La démocratie politique n’a pas automatiquement annulé la géographie foncière, la richesse héritée, l’inégalité scolaire ou le marché du travail racialement structuré. Les statistiques contemporaines doivent être lues comme les effets d’une dépossession cumulative, non comme la preuve de différences naturelles. Comprendre qui bâtit le régime permet aussi d’étudier les réparations, la restitution foncière, la responsabilité des entreprises et les limites de la Commission vérité et réconciliation.

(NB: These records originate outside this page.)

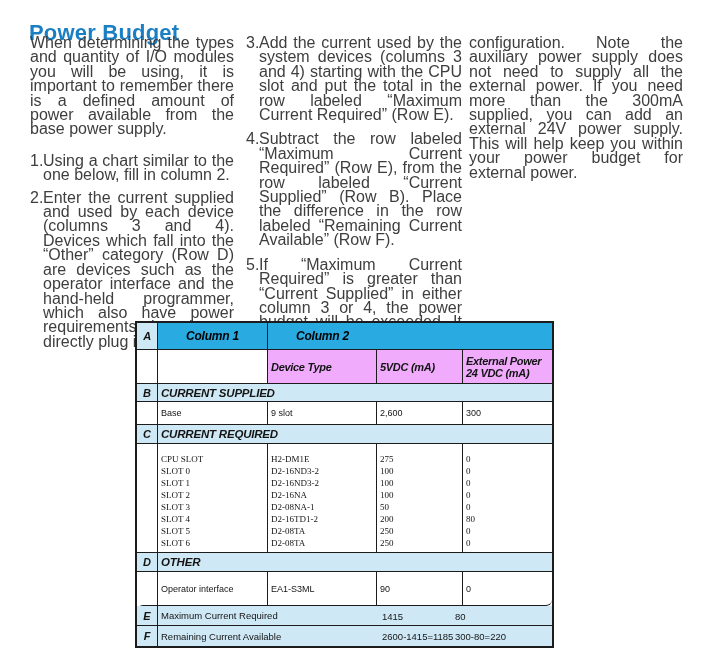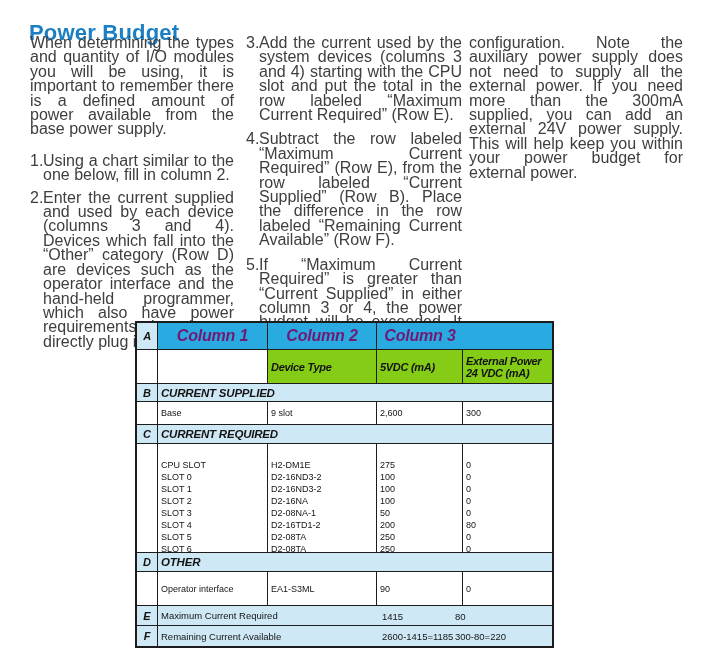--- a/index.html
+++ b/index.html
@@ -42,7 +42,7 @@
   .cell{border-right:1px solid #1c1c1c;overflow:hidden;display:flex;align-items:center;padding:0 3px;box-sizing:border-box;}
   .cell:last-child{border-right:none;}
   .hdr{height:26px;background:#29aae1;}
-  .hdr .cell{justify-content:center;color:#701a75;font-weight:bold;font-style:italic;font-size:16px;letter-spacing:-0.2px;}
+  .hdr .cell{justify-content:center;color:#000000;font-weight:bold;font-style:italic;font-size:12px;letter-spacing:-0.2px;}
   .hdr .lettercell{background:#cfe8f6;color:#141414;font-size:11px;}
   .subhdr{height:33px;}
   .subhdr .cell{font-weight:bold;font-style:italic;font-size:11px;line-height:12px;letter-spacing:-0.3px;background:#84cc16;}

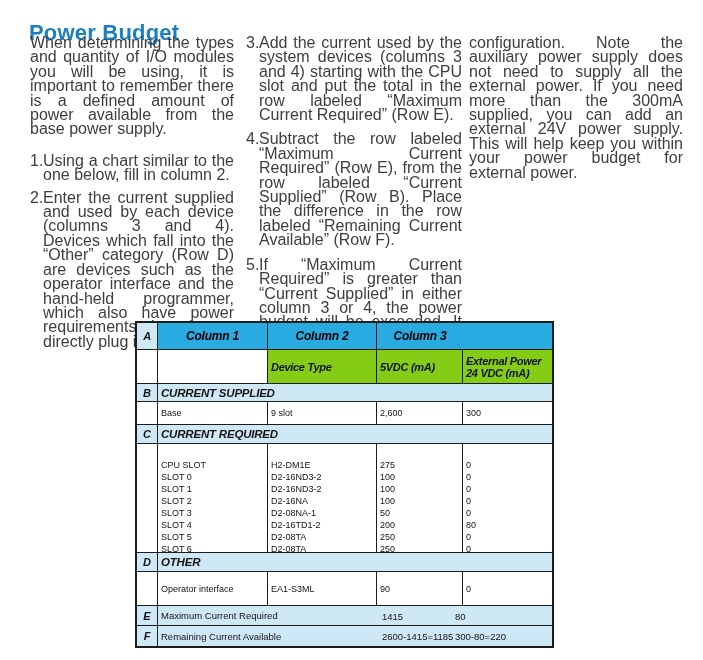--- a/index.html
+++ b/index.html
@@ -107,7 +107,6 @@
       <div class="cell lettercell">A</div>
       <div class="cell">Column 1</div>
       <div class="cell">Column 2</div>
-      <div class="cell">Column 3</div>
     </div>
 
     <div class="trow subhdr">

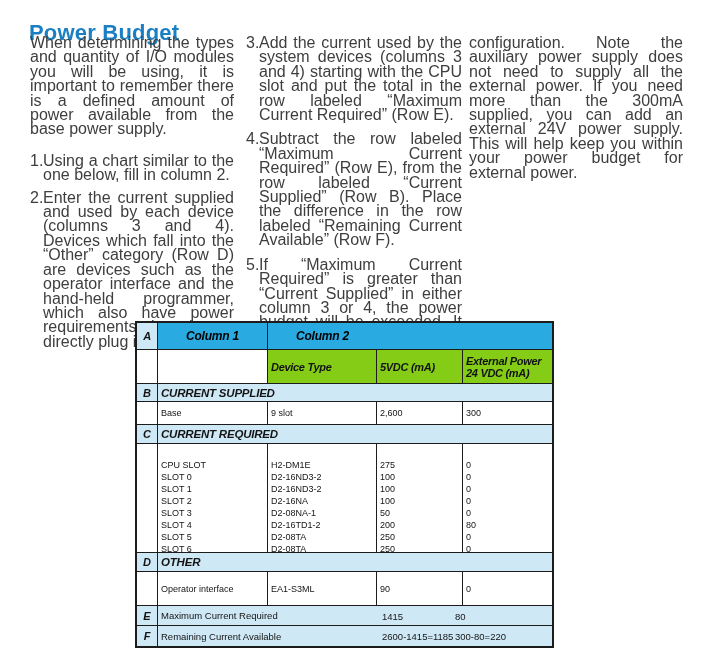--- a/index.html
+++ b/index.html
@@ -45,7 +45,7 @@
   .hdr .cell{justify-content:center;color:#000000;font-weight:bold;font-style:italic;font-size:12px;letter-spacing:-0.2px;}
   .hdr .lettercell{background:#cfe8f6;color:#141414;font-size:11px;}
   .subhdr{height:33px;}
-  .subhdr .cell{font-weight:bold;font-style:italic;font-size:11px;line-height:12px;letter-spacing:-0.3px;background:#84cc16;}
+  .subhdr .cell{font-weight:bold;font-style:italic;font-size:11px;line-height:12px;letter-spacing:-0.3px;background:#f0abfc;}
   .subhdr .white{background:#ffffff;}
   .band{height:17px;background:#cfe8f6;}
   .band .spancell{grid-column:2/6;border-right:none;font-weight:bold;font-style:italic;font-size:11.5px;letter-spacing:-0.2px;}

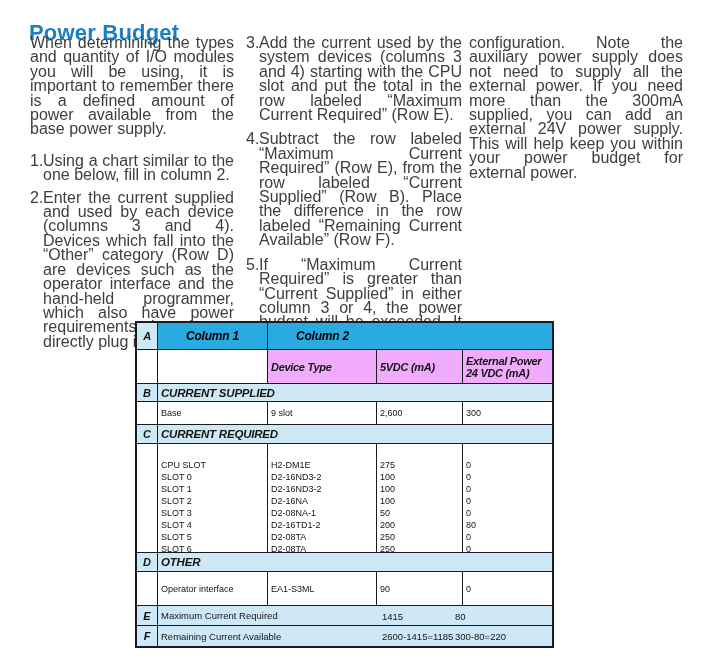--- a/index.html
+++ b/index.html
@@ -53,7 +53,7 @@
   .whiteletter{background:#ffffff;}
   .datarow{height:22px;}
   .slotsrow{height:108px;}
-  .slotsrow .cell{display:block;padding-top:15px;}
+  .slotsrow .cell{display:block;padding-top:9px;font-family:Liberation Serif, serif;}
   .slotline{height:12px;line-height:12px;white-space:nowrap;}
   .oprow{height:33px;}
   .sumrow{background:#cfe8f6;position:relative;}

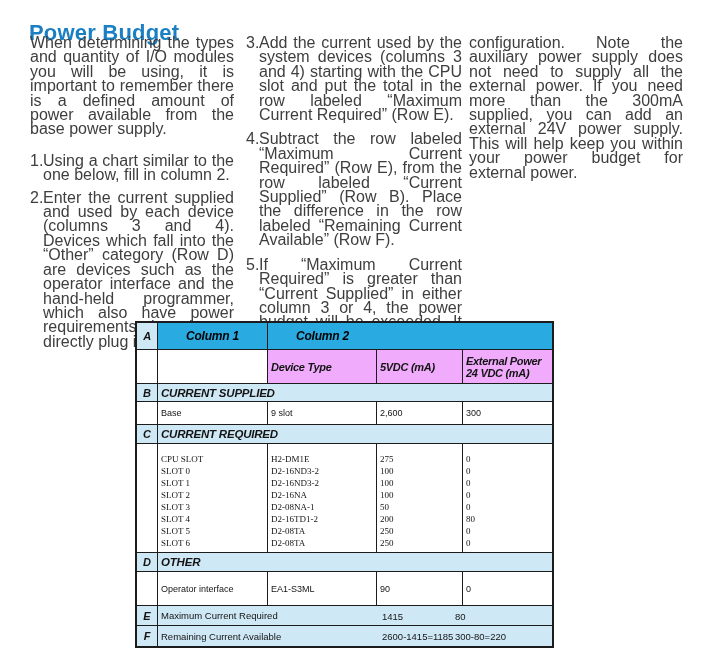--- a/index.html
+++ b/index.html
@@ -55,7 +55,7 @@
   .slotsrow{height:108px;}
   .slotsrow .cell{display:block;padding-top:9px;font-family:Liberation Serif, serif;}
   .slotline{height:12px;line-height:12px;white-space:nowrap;}
-  .oprow{height:33px;}
+  .oprow{height:33px;border-radius:6px;}
   .sumrow{background:#cfe8f6;position:relative;}
   .sumE{height:19px;}
   .sumF{height:20px;}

Voir le dossier sur l’histoire sud-africaine et l’analyse des doctrines du racisme moderne.

Sources et lectures complémentaires

Questions fréquentes

Qui est considéré comme l’architecte de l’apartheid ?
Hendrik Verwoerd est souvent appelé l’architecte de l’apartheid parce que, ministre dès 1950 puis premier ministre de 1958 à 1966, il développa l’éducation bantoue et les bantoustans. Mais Daniel François Malan, Johannes Strijdom, Theophilus Dönges, le Parti national, le Parlement blanc, la bureaucratie, la police et les employeurs bénéficiaires participèrent tous à sa construction.
Quand l’apartheid a-t-il commencé et pris fin ?
L’apartheid officiel commença après la victoire du Parti national le 26 mai 1948. Frederik Willem de Klerk engagea son démantèlement en 1990 et les principales lois raciales furent abrogées en 1991. Il prit fin constitutionnellement avec les élections multiraciales du 26 au 29 avril 1994, remportées par l’African National Congress de Nelson Mandela.
Quelles étaient les principales lois de l’apartheid ?
Les textes centraux furent le Prohibition of Mixed Marriages Act de 1949, le Population Registration Act et le Group Areas Act de 1950, le Bantu Education Act de 1953 et le Bantu Homelands Citizenship Act de 1970. Ils contrôlaient mariage, identité raciale, résidence, école, déplacements, travail et citoyenneté au bénéfice de la minorité blanche.
Combien de personnes l’apartheid a-t-il tuées ?
Aucun total exhaustif ne couvre toutes les violences de 1948 à 1994. La police tua 69 personnes à Sharpeville en 1960. Pour Soweto en 1976, les estimations vont de 176 morts reconnus à environ 700. Le Human Rights Committee a estimé en 1995 qu’environ 20 000 personnes moururent dans les conflits politiques de 1984 à 1994.
L’apartheid existait-il avant 1948 ?
La ségrégation et la dépossession précédaient 1948 de plusieurs siècles. Le Natives Land Act de 1913 réserva environ 7 % du territoire aux Africains ; la législation de 1936 porta cette part à environ 13 %. Le Parti national transforma toutefois, dès 1948, ces structures coloniales en système racial plus cohérent, bureaucratique et autoritaire nommé apartheid.